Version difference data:
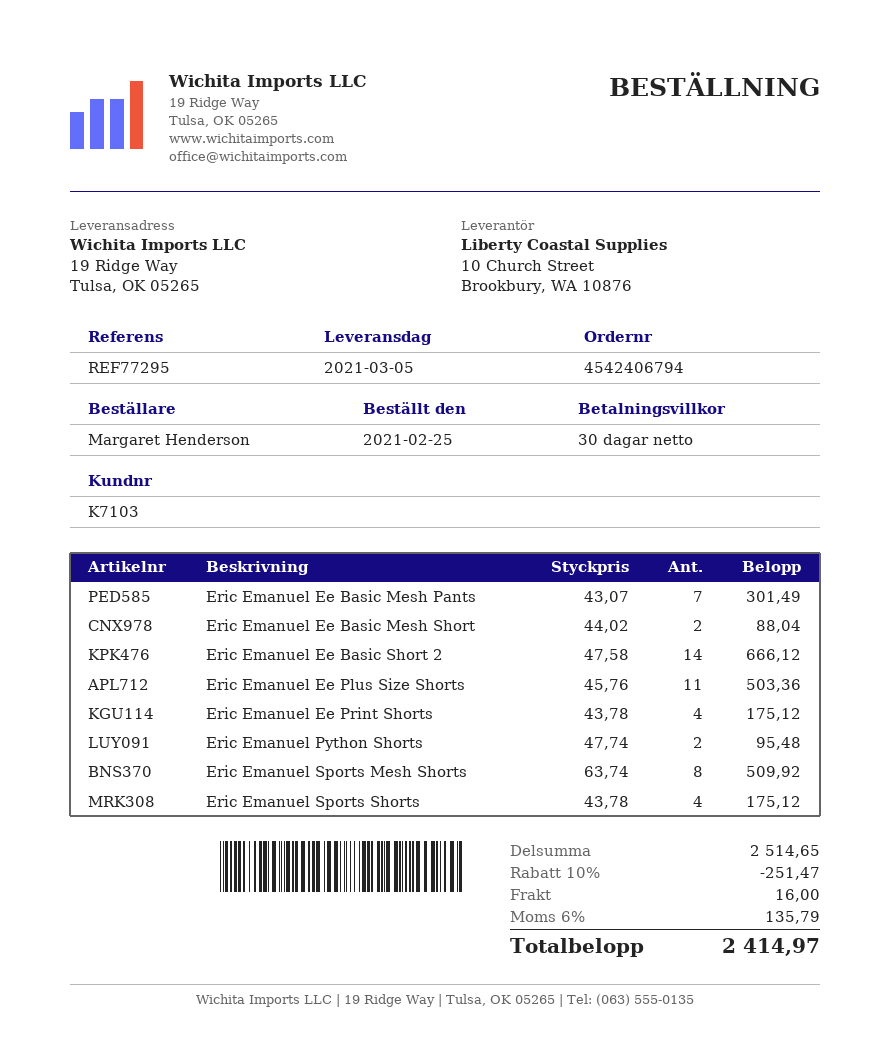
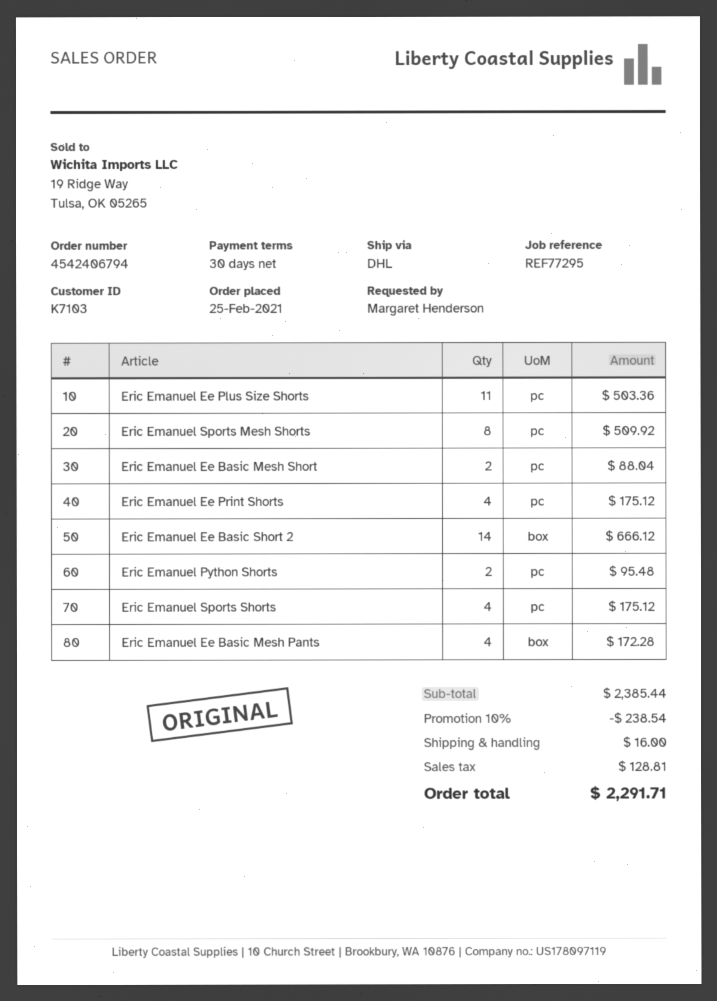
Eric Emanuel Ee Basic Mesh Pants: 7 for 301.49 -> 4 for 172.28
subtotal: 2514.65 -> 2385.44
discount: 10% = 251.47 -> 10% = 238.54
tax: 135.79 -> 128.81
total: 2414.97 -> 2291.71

* * *

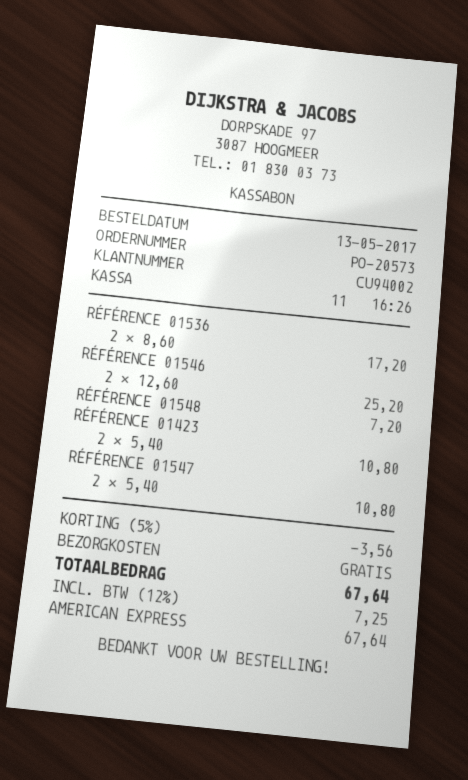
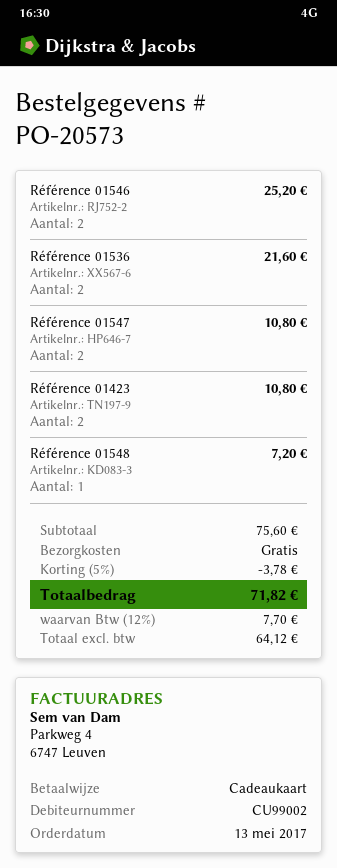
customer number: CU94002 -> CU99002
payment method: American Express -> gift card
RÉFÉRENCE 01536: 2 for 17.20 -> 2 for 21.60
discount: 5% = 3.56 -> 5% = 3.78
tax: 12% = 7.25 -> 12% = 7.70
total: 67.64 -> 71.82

#### WORK TO COMPLETE
Give only the lines from the one holding "customer number: CU94002 -> CU99002" through the one holding "total: 67.64 -> 71.82", each restated exactly as it appears above.

#### REPLY TO THE EXERCISE
customer number: CU94002 -> CU99002
payment method: American Express -> gift card
RÉFÉRENCE 01536: 2 for 17.20 -> 2 for 21.60
discount: 5% = 3.56 -> 5% = 3.78
tax: 12% = 7.25 -> 12% = 7.70
total: 67.64 -> 71.82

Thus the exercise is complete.